(Stored entries)

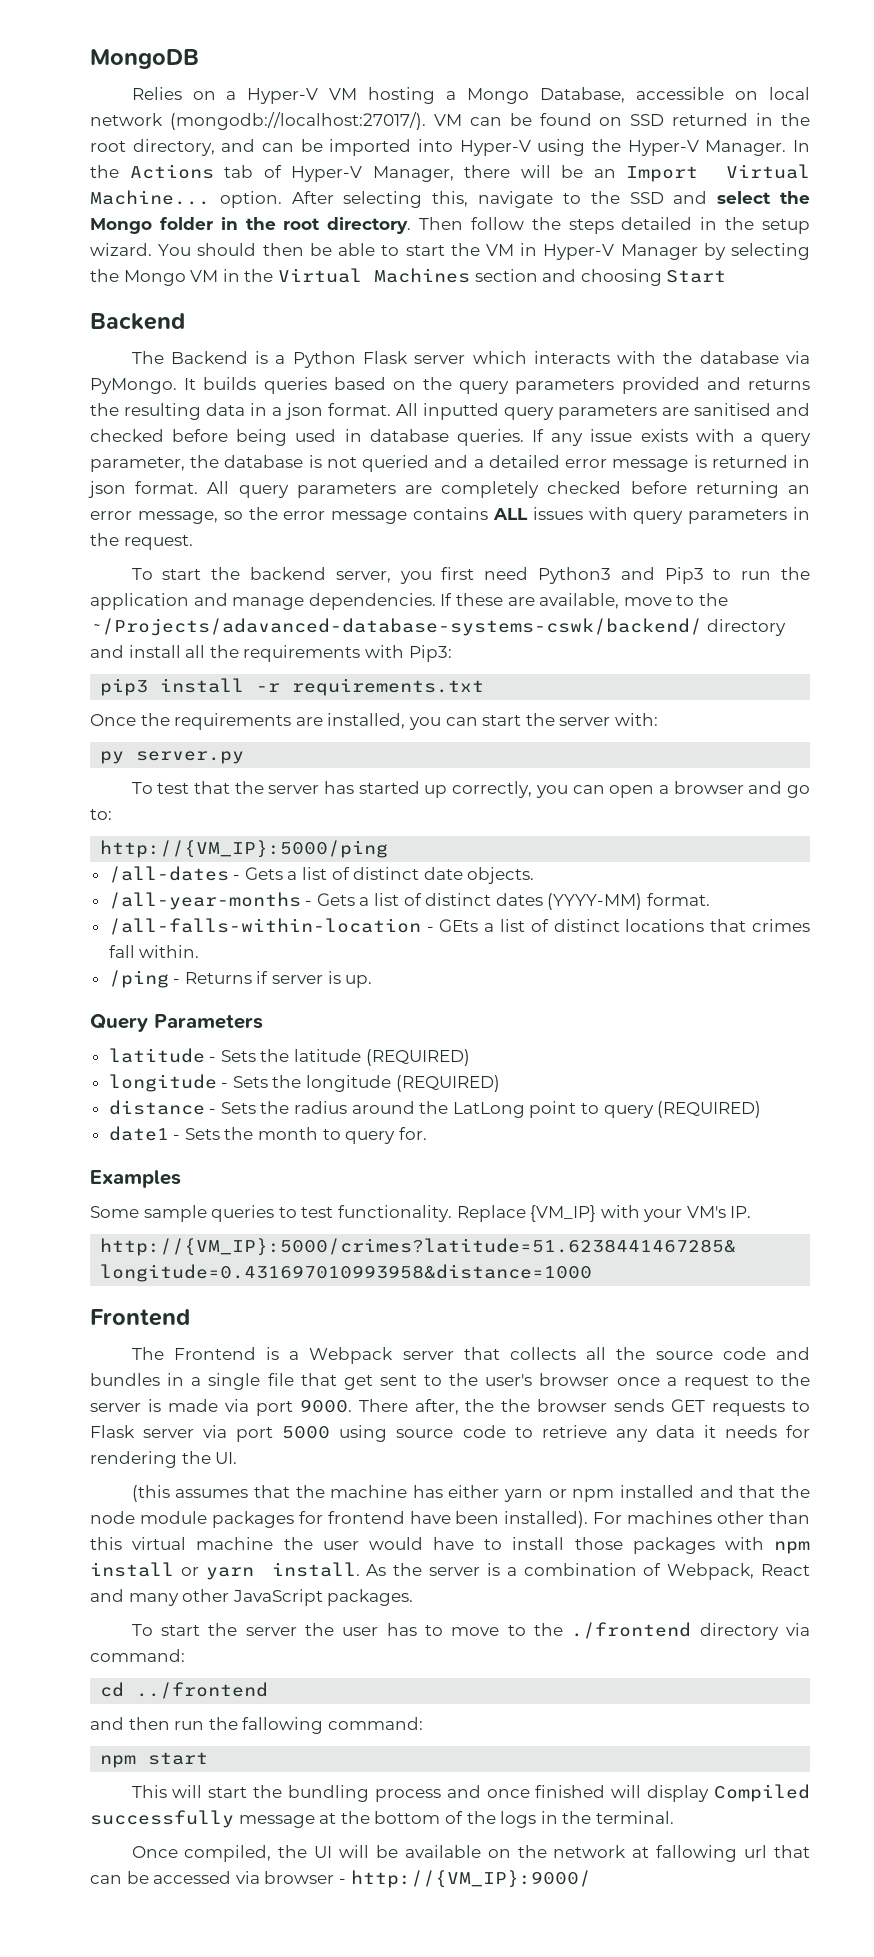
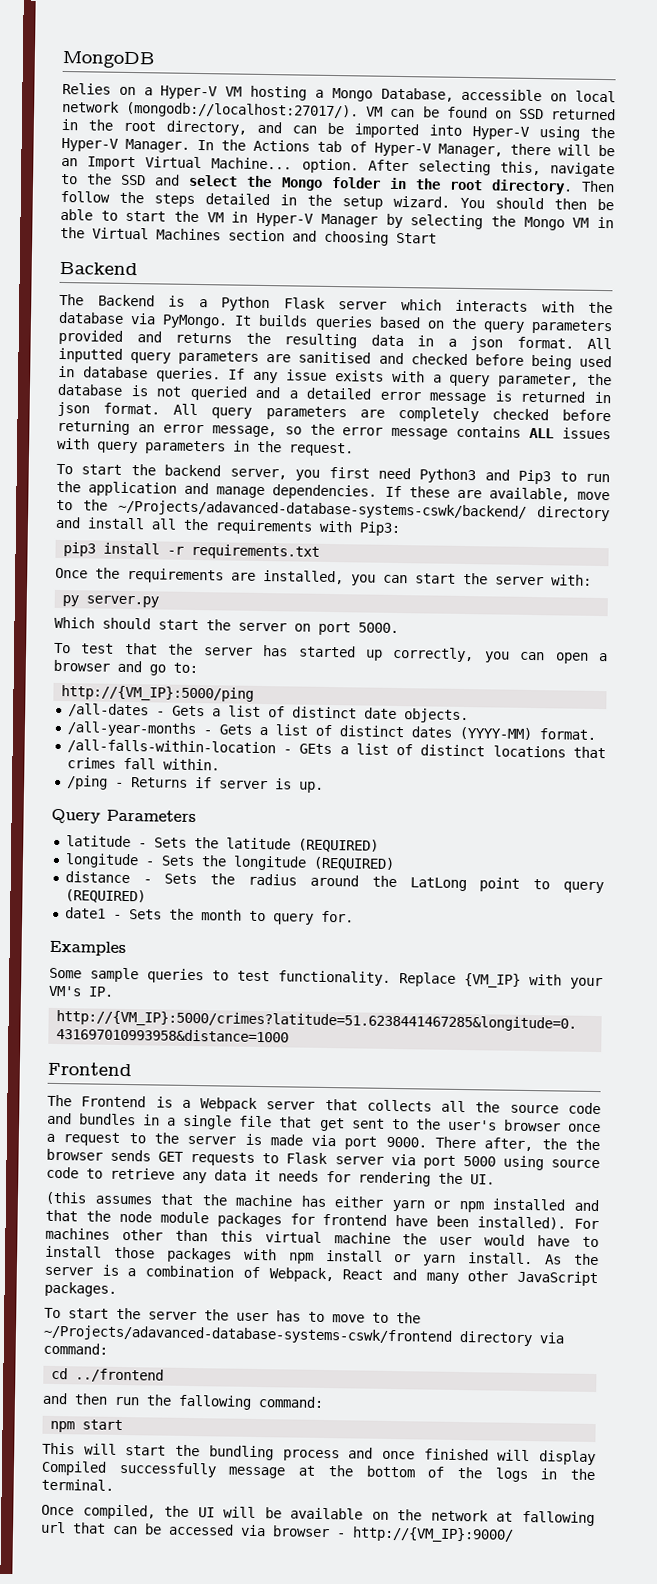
(245, 757) none -> [54,616,399,636] // Which should start the server on port 5000.
[571,1622,692,1639] ./frontend -> [43,1324,453,1345] ~/Projects/adavanced-database-systems-cswk/frontend

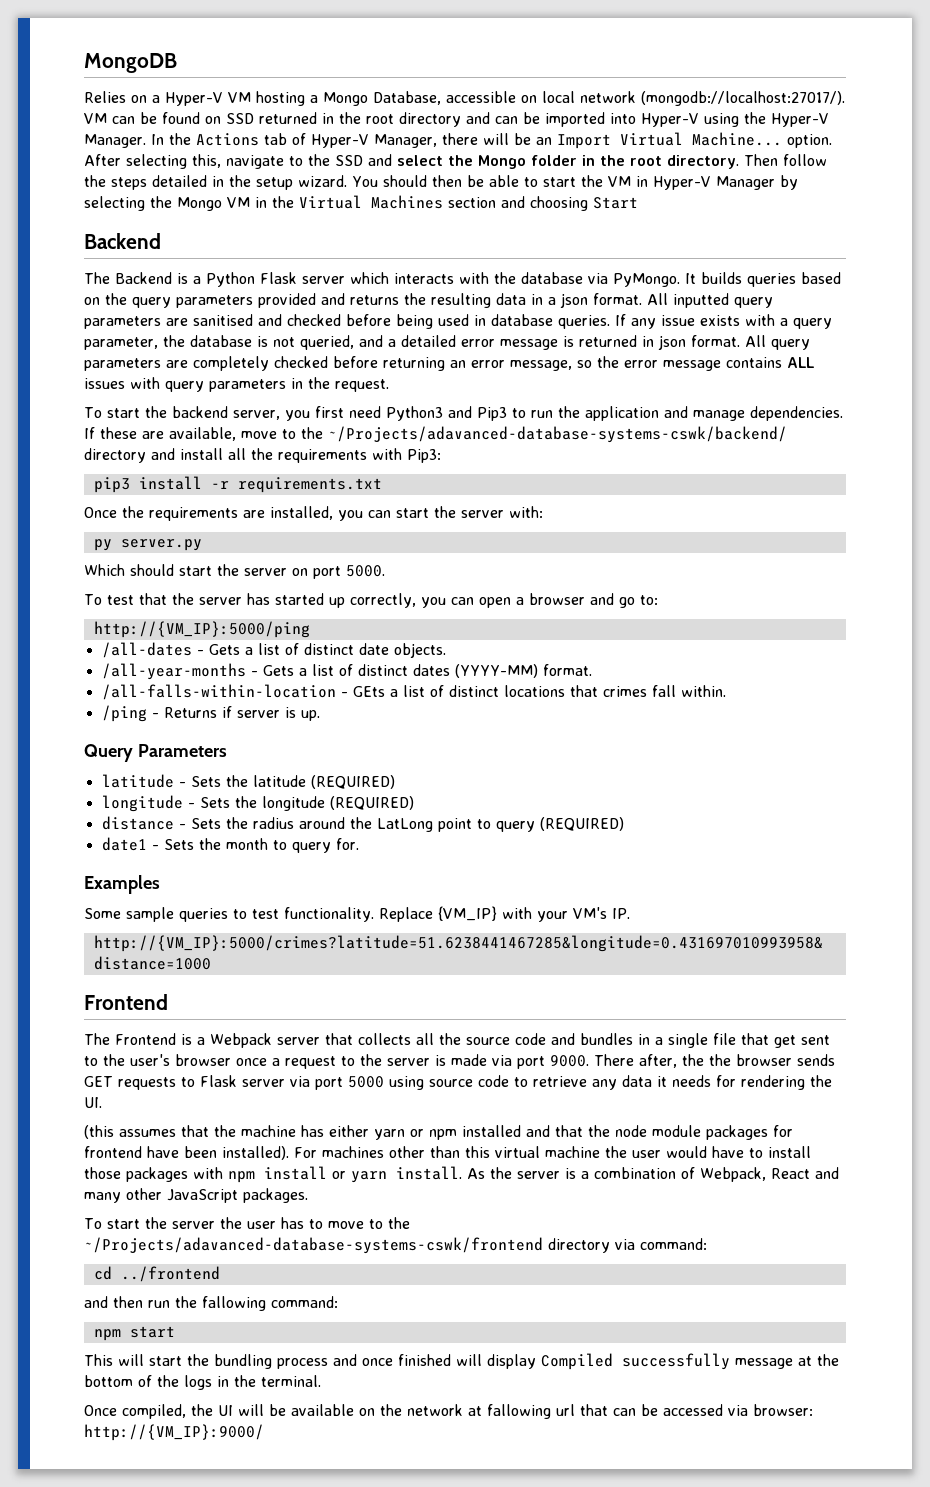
[166,120,247,136] directory, -> [399,112,461,127] directory
[189,385,248,401] queried -> [300,335,354,350] queried,
[272,1525,346,1538] browser - -> [753,1404,813,1416] browser:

## EXERCISE DETAILS
Output a verbatim copy of all entries above; no pictures go in it.

## EXPECTED OUTPUT
(245, 757) none -> [54,616,399,636] // Which should start the server on port 5000.
[571,1622,692,1639] ./frontend -> [43,1324,453,1345] ~/Projects/adavanced-database-systems-cswk/frontend

[166,120,247,136] directory, -> [399,112,461,127] directory
[189,385,248,401] queried -> [300,335,354,350] queried,
[272,1525,346,1538] browser - -> [753,1404,813,1416] browser:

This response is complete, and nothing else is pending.